Interestingly, NICE looked at the the FC combination and were on the verge of recommending it on health economic grounds - a QALY would cost less than £3000. However, there is no marketing authority for the use of fludarabine in combination in the UK, and because of this NICE declined to make a recommendation. This seems to me to be crazy. There used to be a TV program in Britain called That's Life. Every week they would make a Jobsworth award for the silliest use of petty rules to avoid doing something sensible (Jobsworth comes from the expression "It's more than my jobs worth to allow you to do that"). It was suggested that a Jobsworth award should go to the British Airways official who prevented a check-in worker from wearing a small cross around her neck. With 100 British MPs vowing to boycott Brotish Airways flights, this is a supreme case of shooting yourself in the foot.
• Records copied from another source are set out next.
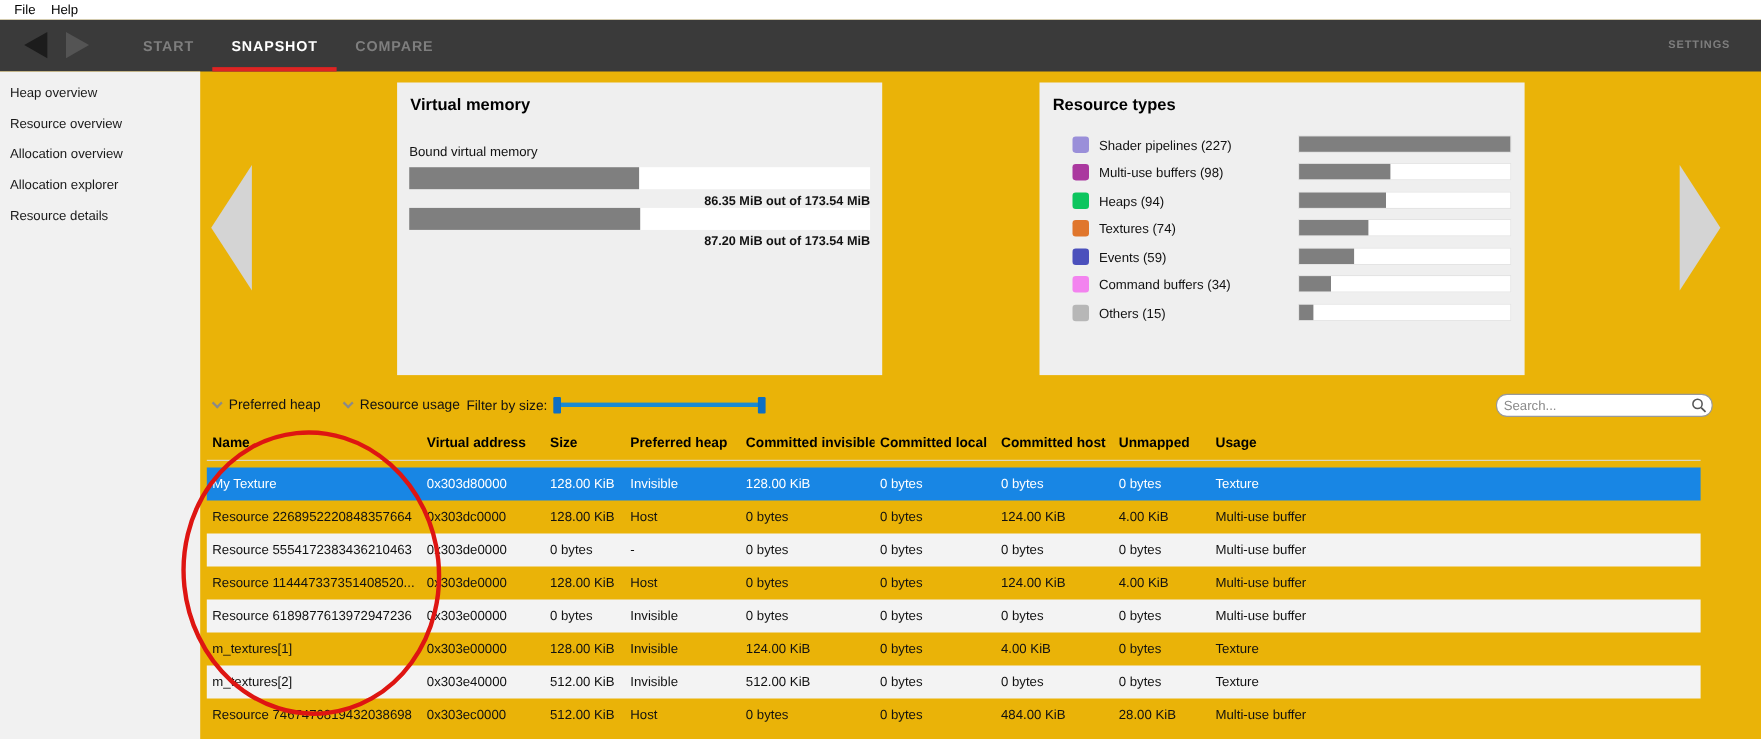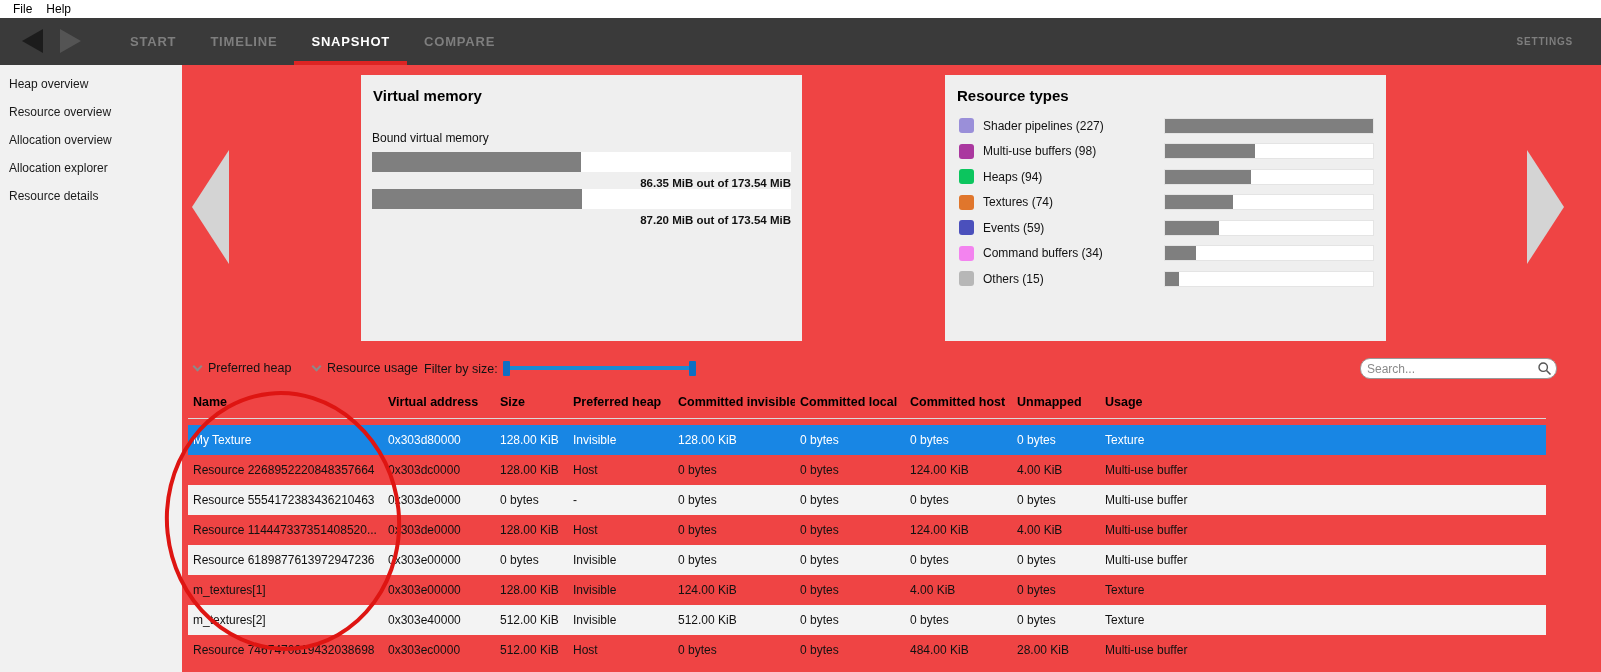--- a/index.html
+++ b/index.html
@@ -4,7 +4,7 @@
 <style>
   * { box-sizing: border-box; margin: 0; padding: 0; }
   body { margin: 0; font-family: "Liberation Sans", sans-serif; background: #fff; }
-  #app { position: relative; width: 1601px; height: 672px; background: #ef4444; overflow: hidden; }
+  #app { position: relative; width: 1601px; height: 672px; background: #eab308; overflow: hidden; }
 
   
   .menubar { position: absolute; top: 0; left: 0; right: 0; height: 18px; background: #fff; display: flex; align-items: center; padding-left: 6px; }

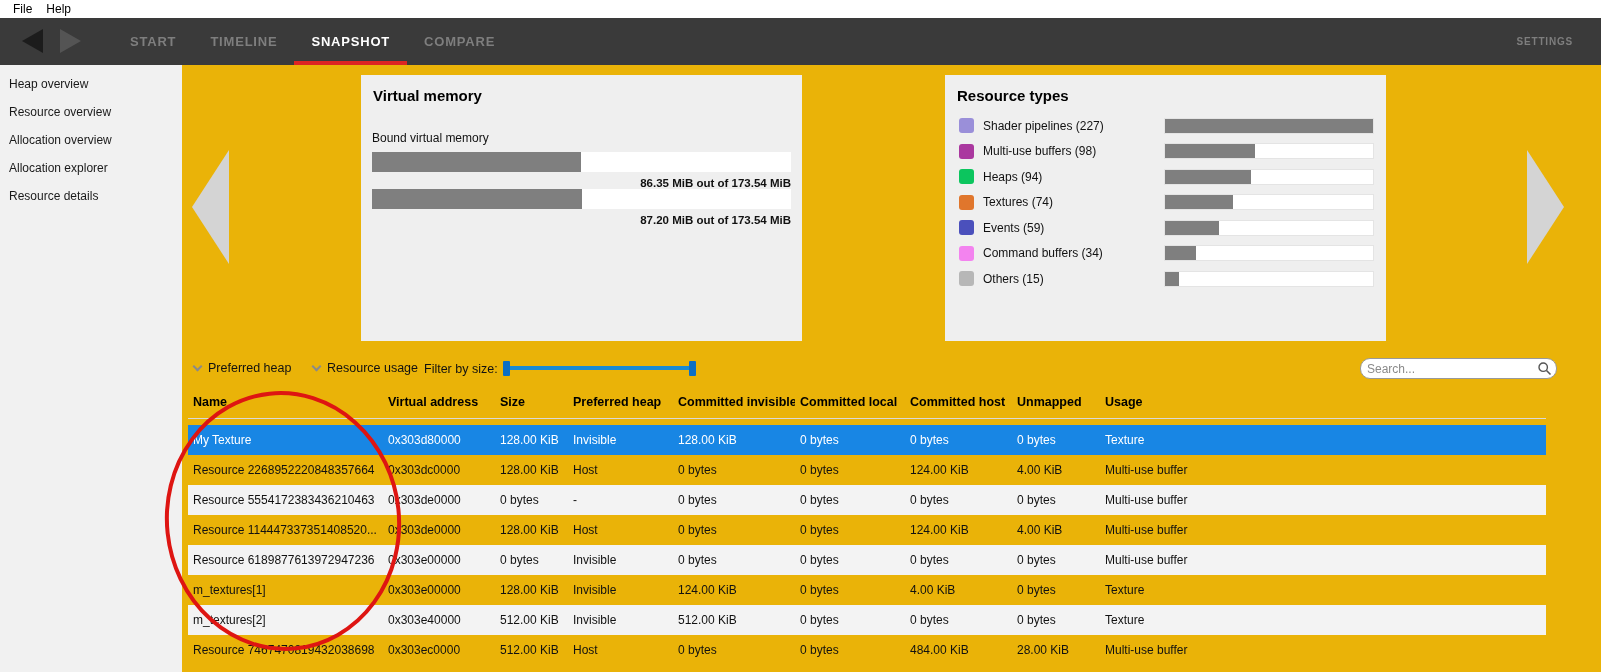--- a/index.html
+++ b/index.html
@@ -102,7 +102,6 @@
     <div class="nav-fwd"></div>
     <div class="tabs">
         <div class="tab">START</div>
-        <div class="tab">TIMELINE</div>
         <div class="tab active">SNAPSHOT</div>
         <div class="tab">COMPARE</div>
       </div>

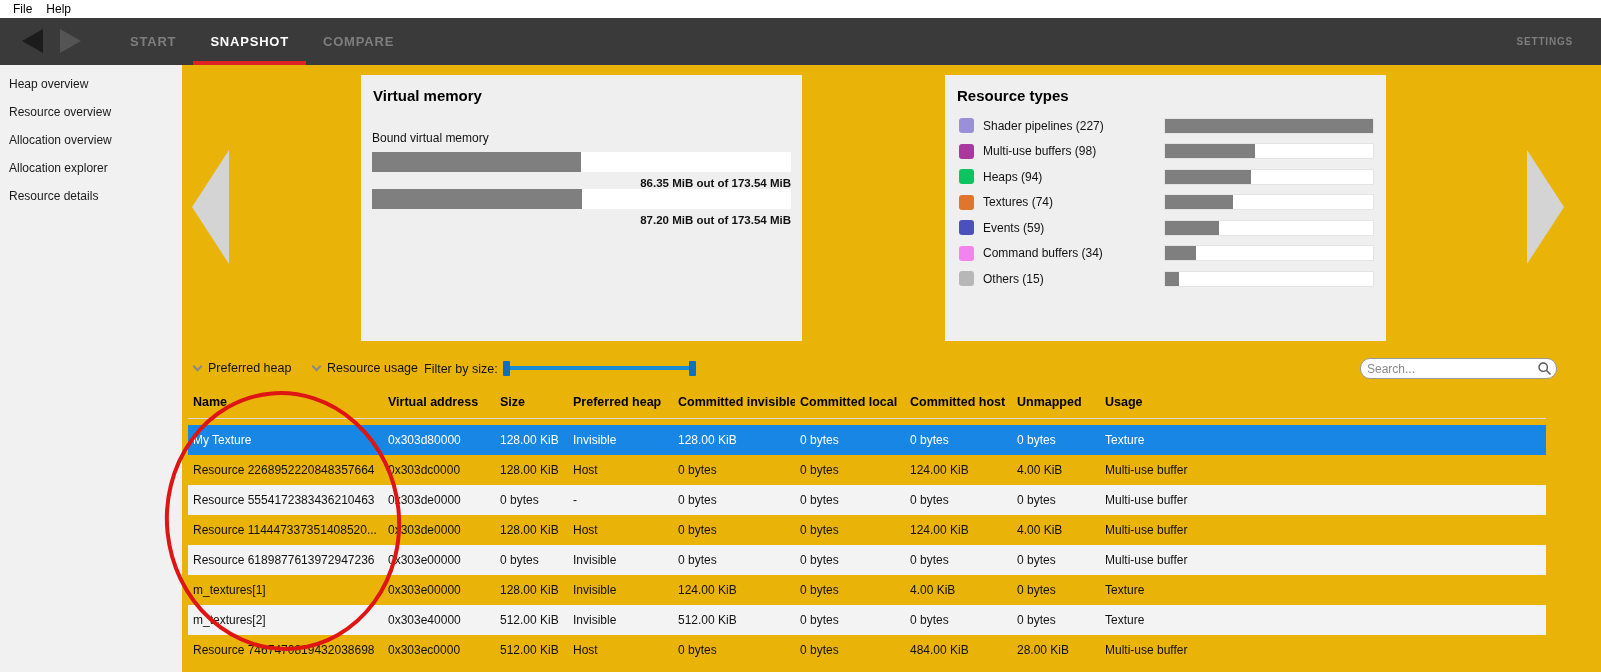--- a/index.html
+++ b/index.html
@@ -49,7 +49,7 @@
   .vm-value { text-align: right; font-size: 11.5px; font-weight: bold; color: #111; margin-top: 5px; }
 
   .rt-list { padding: 9px 12px 0 14px; }
-  .rt-row { display: flex; align-items: center; height: 25.5px; }
+  .rt-row { display: flex; align-items: flex-end; height: 25.5px; margin-left: 16px; }
   .rt-swatch { width: 15px; height: 15px; border-radius: 3px; margin-right: 9px; flex: none; }
   .rt-label { font-size: 12px; color: #111; width: 181px; flex: none; white-space: nowrap; }
   .rt-track { flex: 1; height: 16px; background: #fff; border: 1px solid #e4e4e4; }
I suggest the Jobsworth award to NICE for their refusal to pronounce on the FC combination.
i like reading your blogs in general.....& catch the drift with CLL although i have myeloma....wish you were writing more about this of course.
ReplyDeleteanyway.....in terms of myeloma vincristine, adriamycin
look to be avoided - as in VAD.
i hang out on planet dexamethasone with the thalidomide jump suit on......this has been since jan '06
although i tried various plant remedies since '04 oct.
to managr rising mm counts.
after august '06 i backed off thal worried that PN
would kill the goose that lays the goldern egg & used 20 mg dex pulses (with taper) about each 2 weeks. i am on some plateau with paraprotein rising slowly 18 g/L now......and i am adding 100 mg thal
during the dex pulse to see if this will knock it down again.
ahh dex.....all is well in the kingdom.
joe
I believe that the rejection of the fludarabine /cyclophosphamide for use in first line cll treatment is ludicrous. Surely there is good reason for NICE to allow licensing of this combination on ethical grounds since the effect is so clear cut. There may be cases where the physician believes the patient's situation would be better served by chlorambucil, or the patient him/herself requests chlorambucil, but the case is clear enough to allow the FC combination to be prescribed, and not on a 'post code' basis.
ReplyDeleteJane
ReplyDeleteIt is really up to the pharmaceutical company now to ask the MHRA for marketing authority for fludarabine in combination with other drugs.